(Beginning of Supplied data)
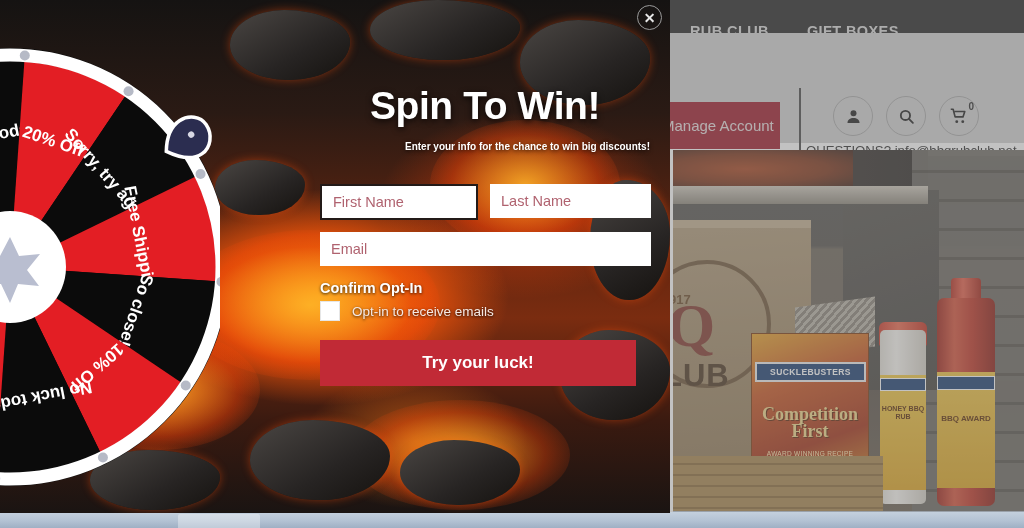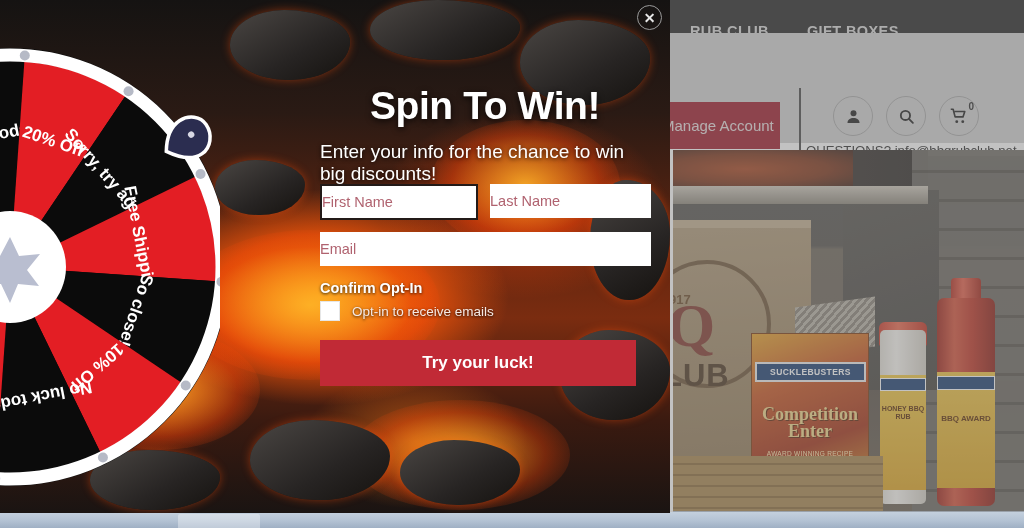--- a/index.html
+++ b/index.html
@@ -253,7 +253,7 @@
   }
   #spin-sub {
     position: absolute; left: 0; top: 141px; width: 330px;
-    text-align: left; color: #fff; font-size: 19px; font-weight: normal;
+    text-align: right; color: #fff; font-size: 10px; font-weight: bold;
     text-shadow: 0 1px 4px rgba(0,0,0,.8);
   }
   .fld {

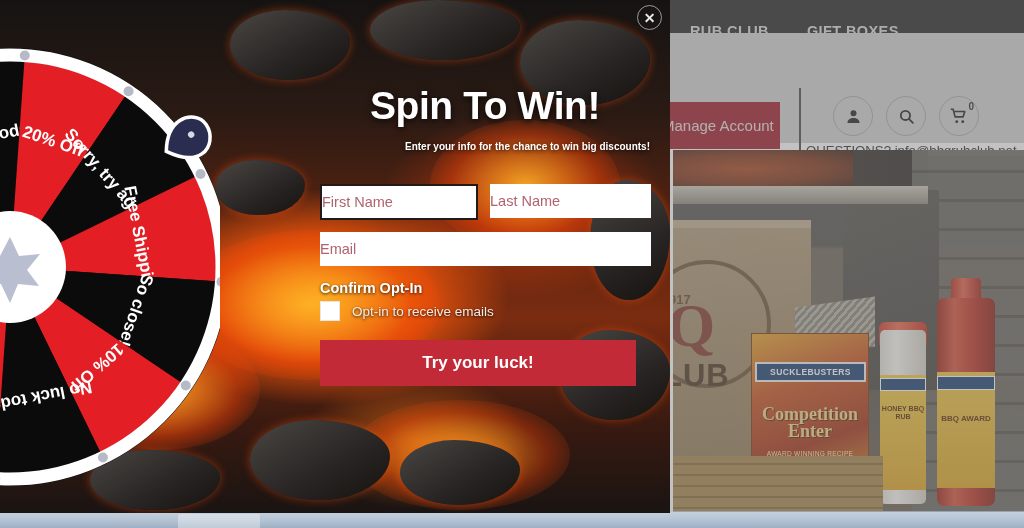--- a/index.html
+++ b/index.html
@@ -259,7 +259,7 @@
   .fld {
     position: absolute; background: #fff; border: 0;
     font-family: "Liberation Sans", sans-serif;
-    font-size: 14.5px; color: #b05060; 
+    font-size: 14.5px; color: #b05060; padding-left: 11px;
   }
   .fld::placeholder { color: #b0626f; opacity: 1; }
   #first-name {

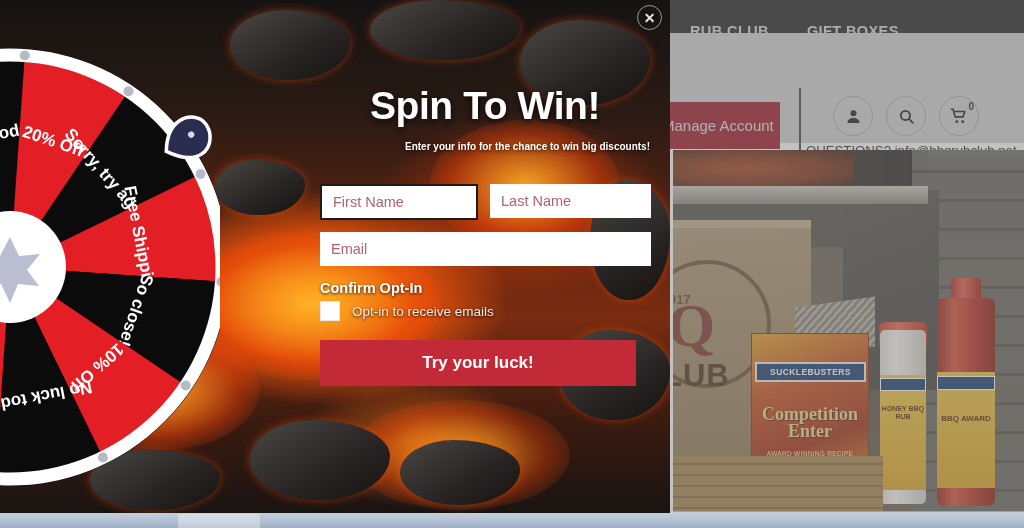--- a/index.html
+++ b/index.html
@@ -370,7 +370,7 @@
       <div class="chili-band">SUCKLEBUSTERS</div>
       <div class="chili-title">
         <span>Competition</span><br>
-        <span>Enter</span>
+        <span>First</span>
       </div>
       <div class="chili-sub">AWARD WINNING RECIPE</div>
       <div class="chili-foot">MAKES 2 LBS OF CHILI

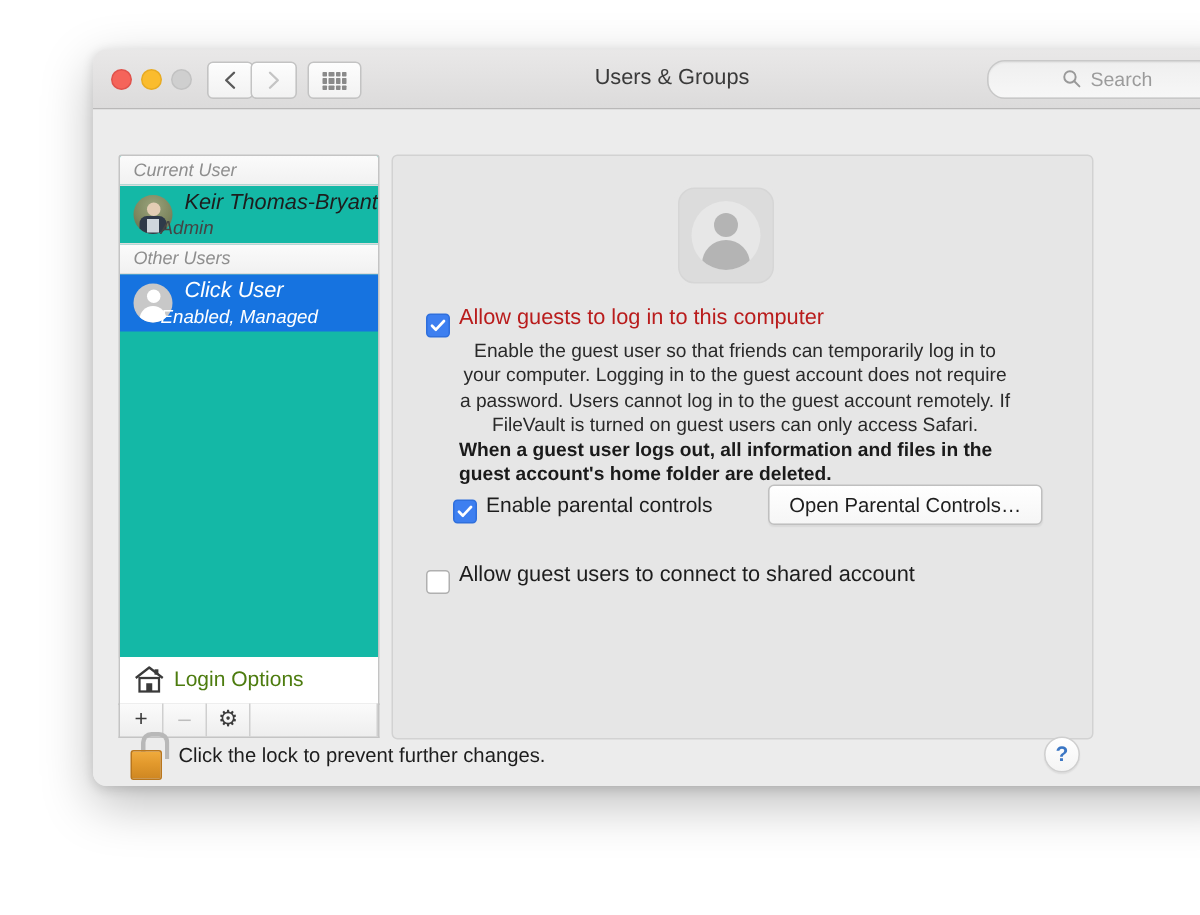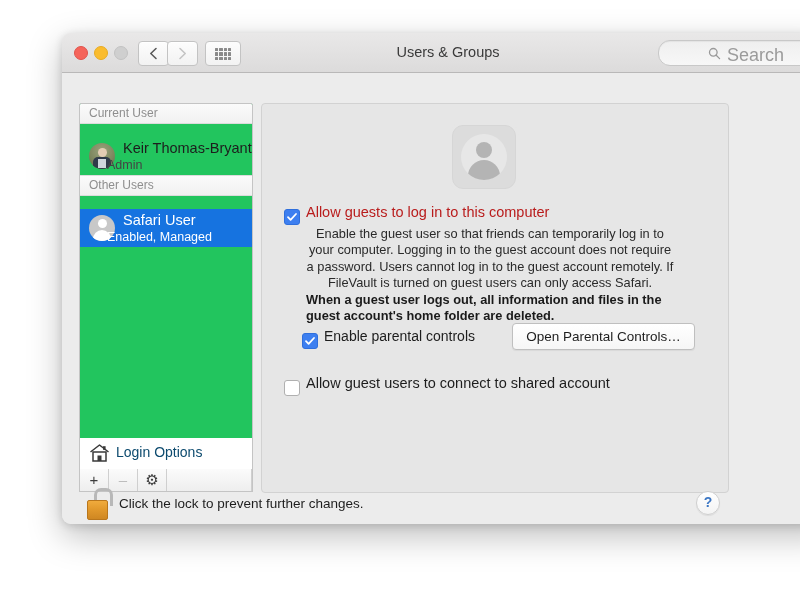--- a/index.html
+++ b/index.html
@@ -104,7 +104,7 @@
   #search-placeholder {
     position: absolute;
     left: 68px; top: 4px;
-    font-size: 18px;
+    font-size: 13px;
     color: #9b9b9b;
   }
 

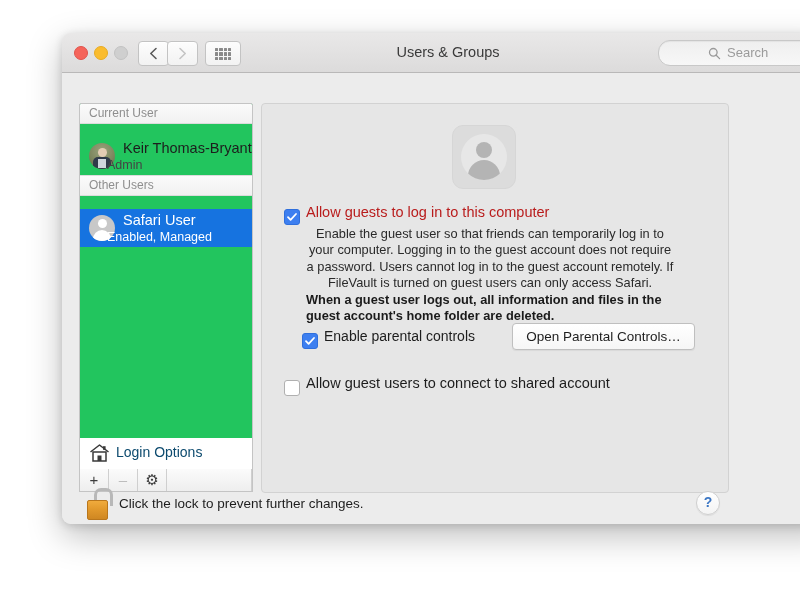--- a/index.html
+++ b/index.html
@@ -122,10 +122,11 @@
     top: 30px;
     width: 172px;
     height: 335px;
-    background: #22c55e;
+    background: #14b8a6;
     border: 1px solid #c4c4c4;
     border-radius: 2px;
     overflow: hidden;
+    font-style: italic;
   }
   .group-header {
     height: 19px;

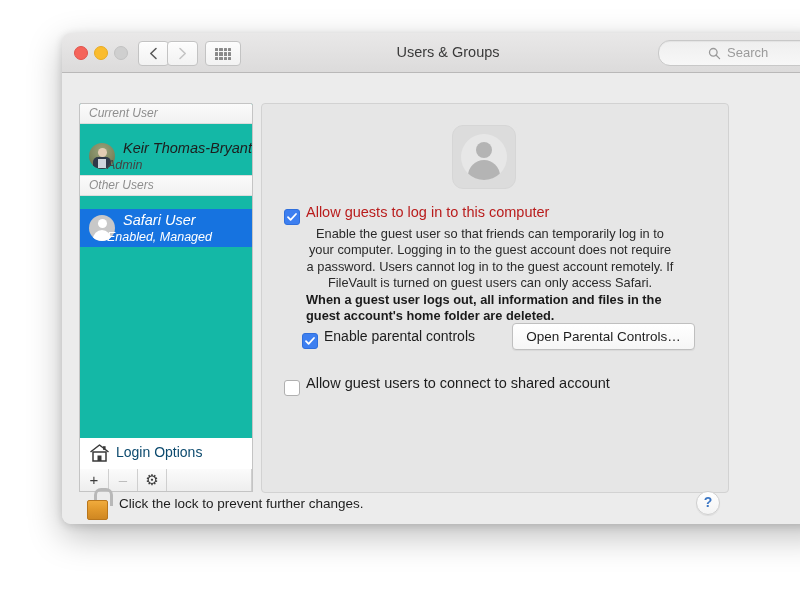--- a/index.html
+++ b/index.html
@@ -143,7 +143,6 @@
     position: relative;
     height: 38px;
     padding-left: 9px;
-    margin-top: 13px;
   }
   .user-row.selected { background: #1673e0; }
 

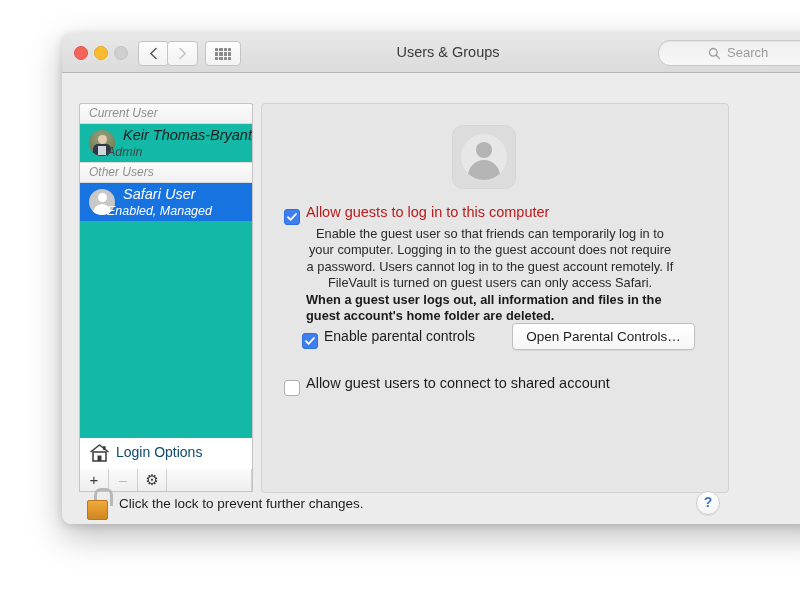--- a/index.html
+++ b/index.html
@@ -498,7 +498,7 @@
           <div class="head"></div>
             <div class="body"></div>
         </div>
-        <div class="user-name">Safari User</div>
+        <div class="user-name">Click User</div>
         <div class="user-sub">Enabled, Managed</div>
       </div>
     </div>

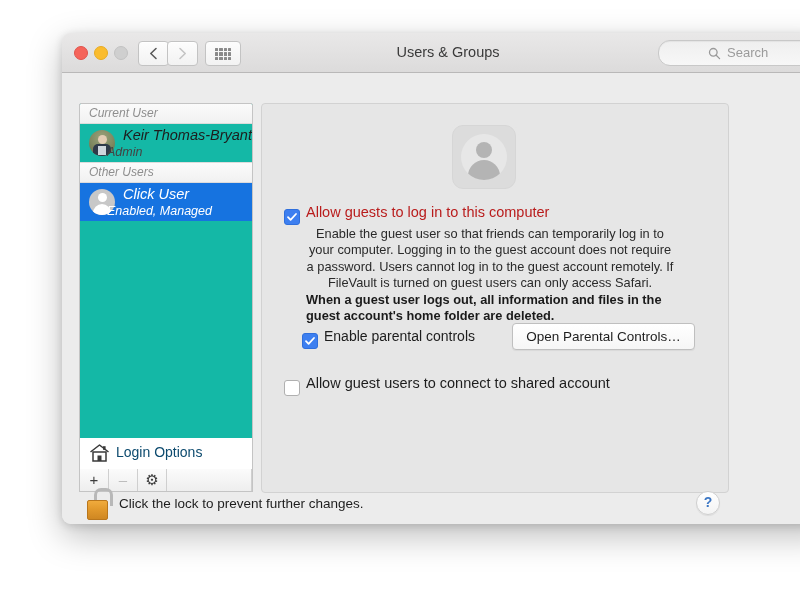--- a/index.html
+++ b/index.html
@@ -218,7 +218,7 @@
     position: absolute;
     left: 36px; top: 6px;
     font-size: 14px;
-    color: #0c4a6e;
+    color: #4d7c0f;
   }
(End of Supplied data)
Task brief> Only lines with the word "chili" are wanted. Find and copy them from the records above.

Task solution>
       <div class="chili-band">SUCKLEBUSTERS</div>
       <div class="chili-title">
       <div class="chili-sub">AWARD WINNING RECIPE</div>
       <div class="chili-foot">MAKES 2 LBS OF CHILI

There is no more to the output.